**Problem**
The word "behavior" occurs in some lines of the data. Return each such line.

**Record set**
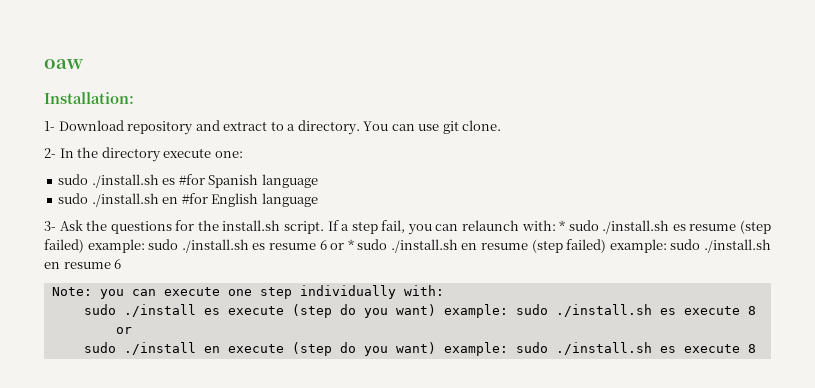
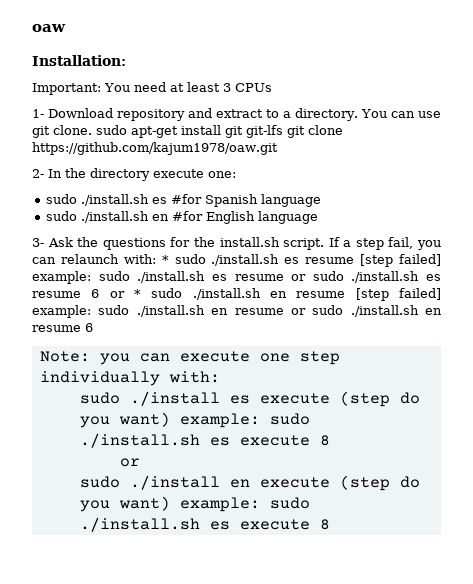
(134, 98) none -> [32,82,272,95] // Important: You need at least 3 CPUs
(502, 125) none -> [96,125,343,138] [32,142,278,155] sudo apt-get install git git-lfs git clone https://github.com/kajum1978/oaw.git
[739,220,771,234] [44,239,84,253] (step failed) -> [360,254,442,267] [step failed]
(316, 246) none -> [291,271,441,283] [32,291,81,298] or sudo ./install.sh es resume
[531,239,607,253] (step failed) -> [355,288,441,301] [step failed]
(111, 265) none -> [290,305,442,317] [32,325,81,332] or sudo ./install.sh en resume

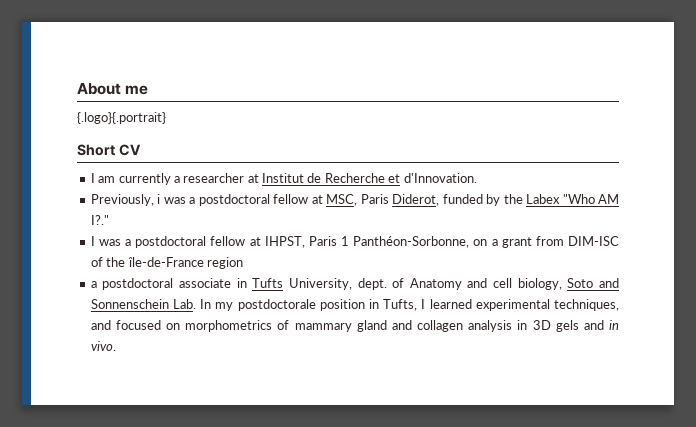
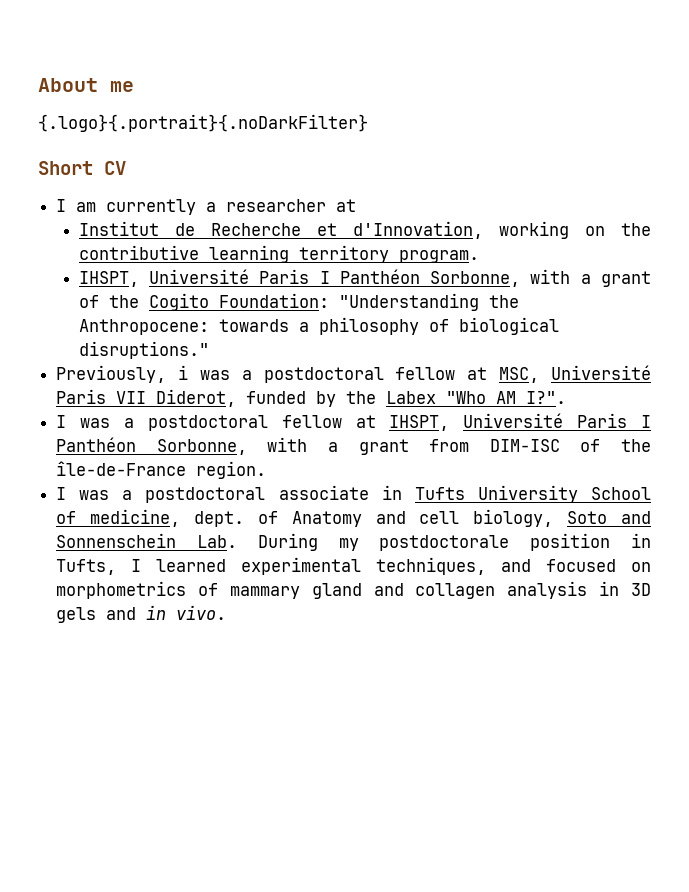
[77,112,166,124] {.logo}{.portrait} -> [38,114,368,132] {.logo}{.portrait}{.noDarkFilter}
(259, 178) none -> (357, 205) //
[403,173,477,183] d'Innovation. -> [352,221,651,239] [78,245,479,263] [78,269,651,287] [78,293,519,311] [78,317,559,335] [78,341,209,359] d'Innovation, working on the contributive learning territory program. // IHSPT, Université Paris I Panthéon Sorbonne, with a grant of the Cogito Foundation: "Understanding the Anthropocene: towards a philosophy of biological disruptions."
[360,194,389,204] Paris -> [551,365,651,380] [56,389,147,404] Université Paris VII
[90,215,109,225] I?." -> [526,391,567,404] I?".
[264,236,488,248] IHPST, Paris 1 Panthéon-Sorbonne, on -> [389,413,651,431] [56,437,308,455] IHSPT, Université Paris I Panthéon Sorbonne, with
[206,257,243,269] region // -> [196,461,267,479] [56,487,110,500] region. // I was
[288,278,352,290] University, -> [477,485,651,503] [56,509,181,527] University School of medicine,
[200,299,212,309] In -> [257,533,318,551] During

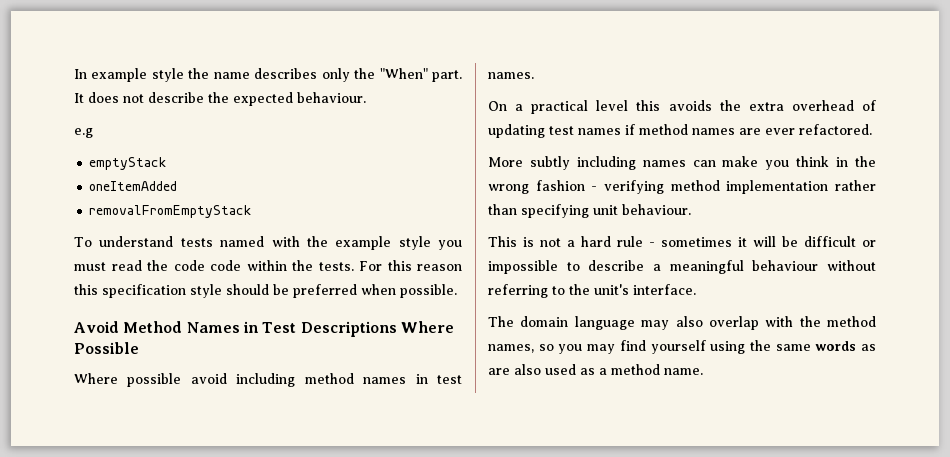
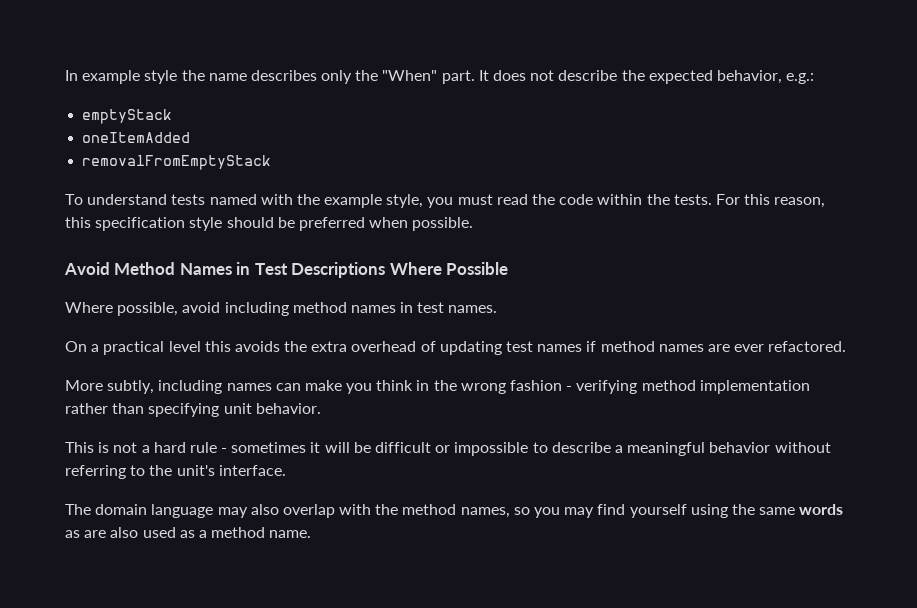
[297,92,366,103] [74,128,93,138] behaviour. // e.g -> [716,70,815,84] behavior, e.g.:
[398,236,431,250] style -> [386,194,424,208] style,
[210,260,241,271] code -> (594, 199) none
[417,264,462,271] reason -> [774,197,826,208] reason,
[127,373,182,387] possible -> [117,302,179,316] possible,
[529,156,570,170] subtly -> [107,380,155,394] subtly,
[622,204,691,215] behaviour. -> [255,403,321,414] behavior.
[752,260,819,271] behaviour -> [709,442,771,453] behavior

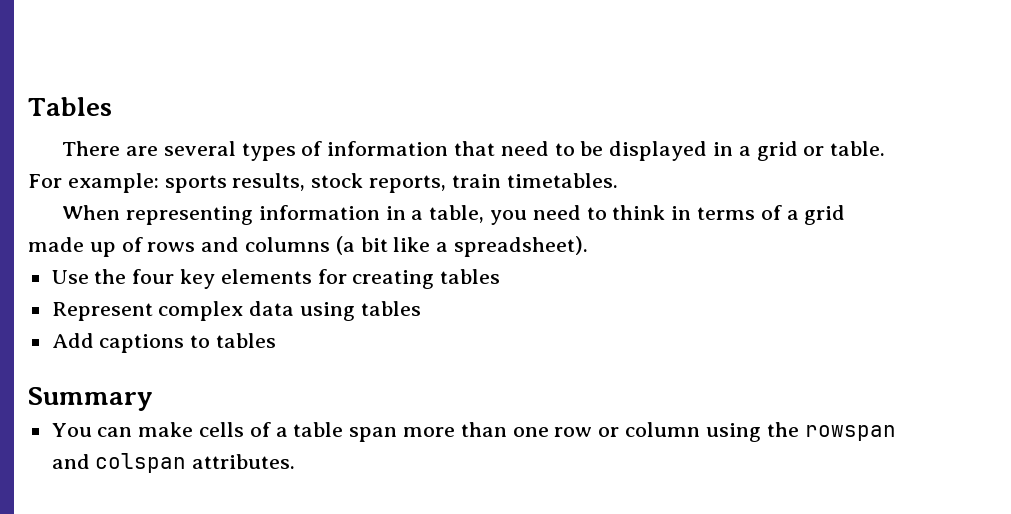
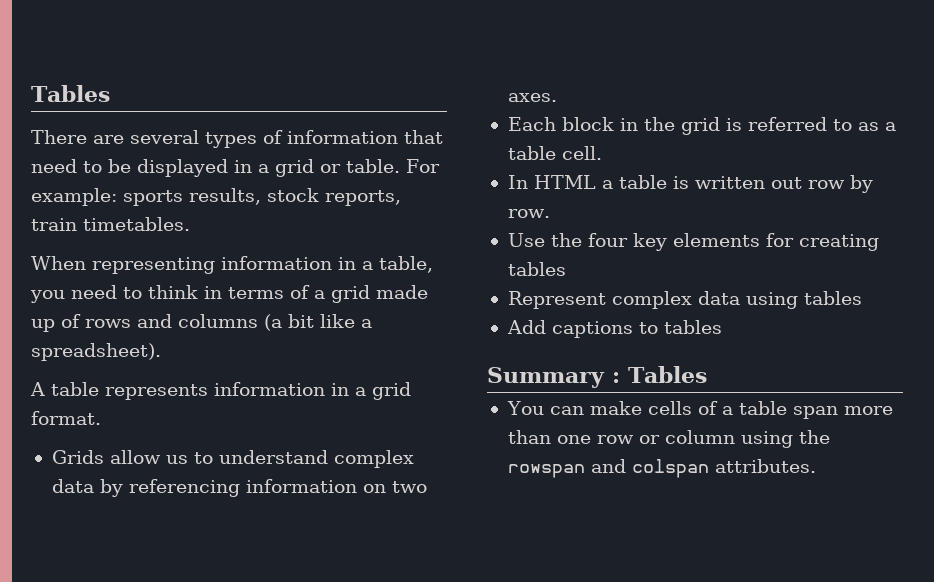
(589, 246) none -> [30,382,411,400] [31,411,101,425] [51,450,414,468] [51,479,427,497] [507,93,557,102] [507,117,896,135] [507,146,602,160] [507,175,873,193] [507,209,550,218] // A table represents information in a grid format. // Grids allow us to understand complex data by referencing information on two axes. // Each block in the grid is referred to as a table cell. // In HTML a table is written out row by row.
(153, 399) none -> [612,366,707,383] : Tables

**Exercise output**
[297,92,366,103] [74,128,93,138] behaviour. // e.g -> [716,70,815,84] behavior, e.g.:
[622,204,691,215] behaviour. -> [255,403,321,414] behavior.
[752,260,819,271] behaviour -> [709,442,771,453] behavior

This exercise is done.